L'aumento della posta in gioco accresce la tensione della trama.
Il pubblico non vedrà i due boss sullo schermo insieme, il che probabilmente contribuisce a rendere più verosimile il fatto che sia lo stesso attore a interpretare due personaggi diversi. Non sono gemelli. Non è un film come Double Impact con Van Damme. Il trucco e il design dettagliato dei costumi creano distinzioni convincenti tra Genovese e Costello, e gli accenti e i toni contrastanti di De Niro arrivano come un'ulteriore sorpresa. Purtroppo, il cast di supporto non offre un adeguato sostegno. Nonostante i volti indistinti e i ruoli poco movimentati, sono i duelli tra i Don a tenere con il fiato sospeso.
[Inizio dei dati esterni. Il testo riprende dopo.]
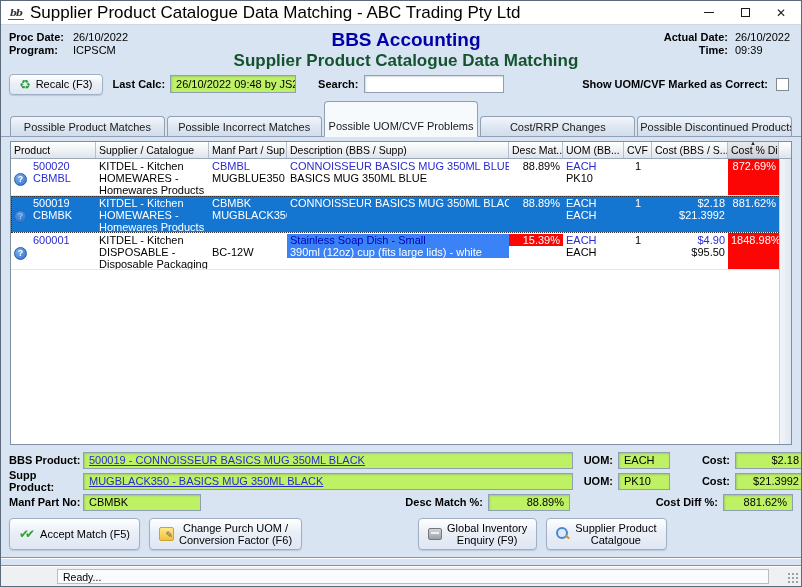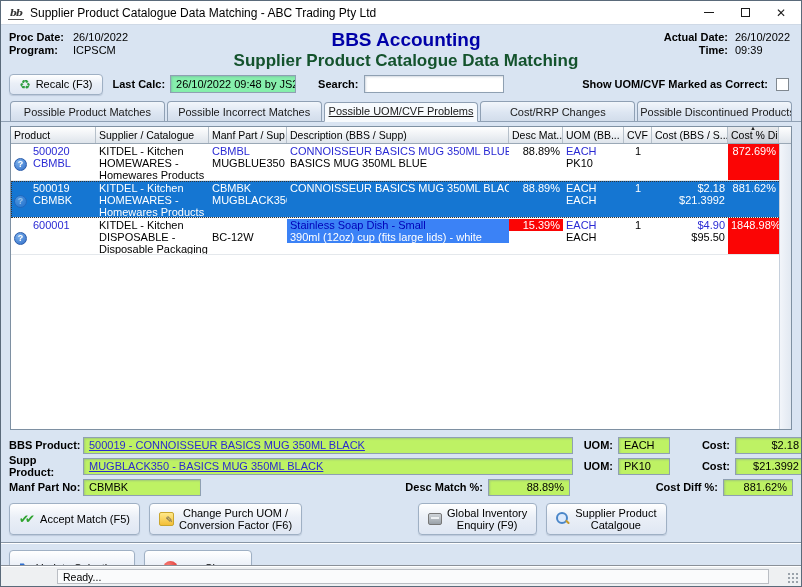--- a/index.html
+++ b/index.html
@@ -12,7 +12,7 @@
   
   .titlebar{height:24px;background:#ffffff;display:flex;align-items:center;padding:0 2px 0 7px;border-bottom:1px solid #cfd9e6;}
   .app-icon{width:16px;height:15px;margin-right:6px;font-family:"DejaVu Serif",serif;font-style:italic;font-weight:bold;font-size:10px;color:#333;letter-spacing:-1px;display:flex;align-items:center;justify-content:center;border-bottom:1px solid #555;}
-  .tb-title{font-size:12px;white-space:nowrap;}
+  .tb-title{font-size:17px;white-space:nowrap;}
   .win-controls{margin-left:auto;display:flex;height:100%;}
   .wc{width:36px;height:100%;display:flex;align-items:center;justify-content:center;}
   .wc .bar{width:10px;height:1px;background:#1a1a1a;display:block;}

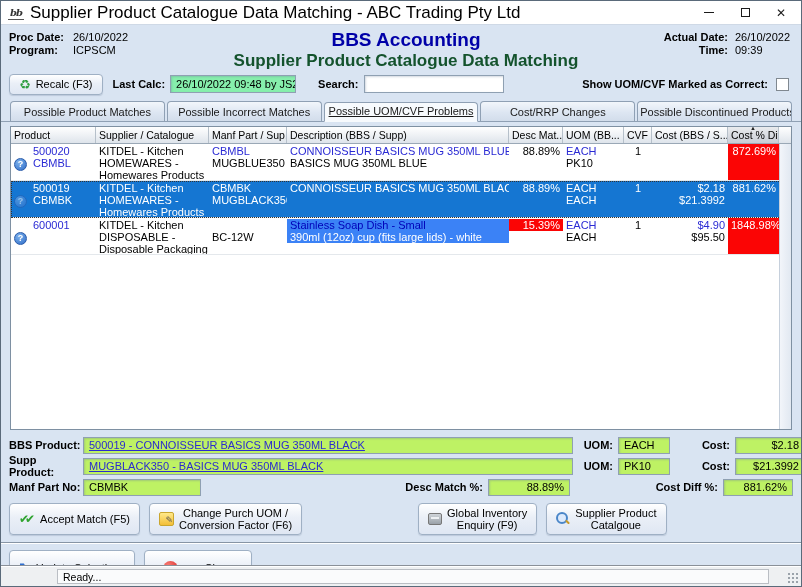--- a/index.html
+++ b/index.html
@@ -42,7 +42,7 @@
   .lab{font-weight:bold;}
   .lab-lastcalc{margin-left:10px;margin-right:5px;}
   .field{
-    border:1px solid #8fa0b2;background:#86efac;height:18px;
+    border:1px solid #8fa0b2;background:#bef264;height:18px;
     box-shadow:inset 1px 1px 2px rgba(110,130,155,.35);
     display:flex;align-items:center;padding:0 5px;white-space:nowrap;overflow:hidden;
   }

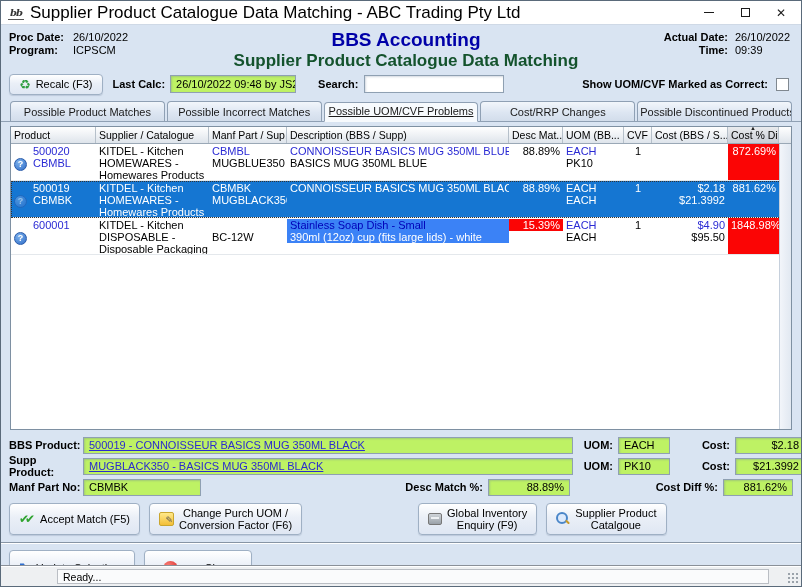--- a/index.html
+++ b/index.html
@@ -61,7 +61,7 @@
     white-space:nowrap;overflow:hidden;color:#1a1a1a;
   }
   .tab:last-child{margin-right:0;}
-  .tab.active{background:#f7fafd;padding-top:2px;margin-bottom:-1px;padding-bottom:4px;position:relative;z-index:2;border-bottom:1px solid #f7fafd;text-decoration:underline;}
+  .tab.active{background:#f7fafd;padding-top:18px;margin-bottom:-1px;padding-bottom:4px;position:relative;z-index:2;border-bottom:1px solid #f7fafd;}
   
   .grid{position:relative;margin:4px 9px 0;height:304px;border:1px solid #7e90a2;background:#fff;overflow:hidden;}
   .grid-header{display:flex;height:17px;background:linear-gradient(#ffffff,#dee4eb);border-bottom:1px solid #9aa8b6;}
Si nota che il protagonista (o i protagonisti) non sembra pronunciare i dialoghi con lo stesso sorprendente contegno che gli ha valso la sua fama. Forse le battute sono solo meno memorabili, ma non catturano l'attenzione e probabilmente non si sentiranno citazioni di altri classici del genere.
Genovese non si lascia sfuggire l'opportunità di diventare il capo di tutti i capi. Sebbene Costello non ne sia consapevole o lo riconosca, anche lui combatte con i suoi metodi per tenere Vito lontano dalla poltrona più alta. Dama contro scacchi, mentre il famigerato incontro di Apalachin incombe su tutta Cosa Nostra. Questo film non reinventa la ruota. Non cambia nemmeno le gomme. Un coltello come questo taglia le aspettative in due modi: da una parte soddisfa chi ha aspettative basse, dall'altra delude chi è desideroso e aperto a un altro standard.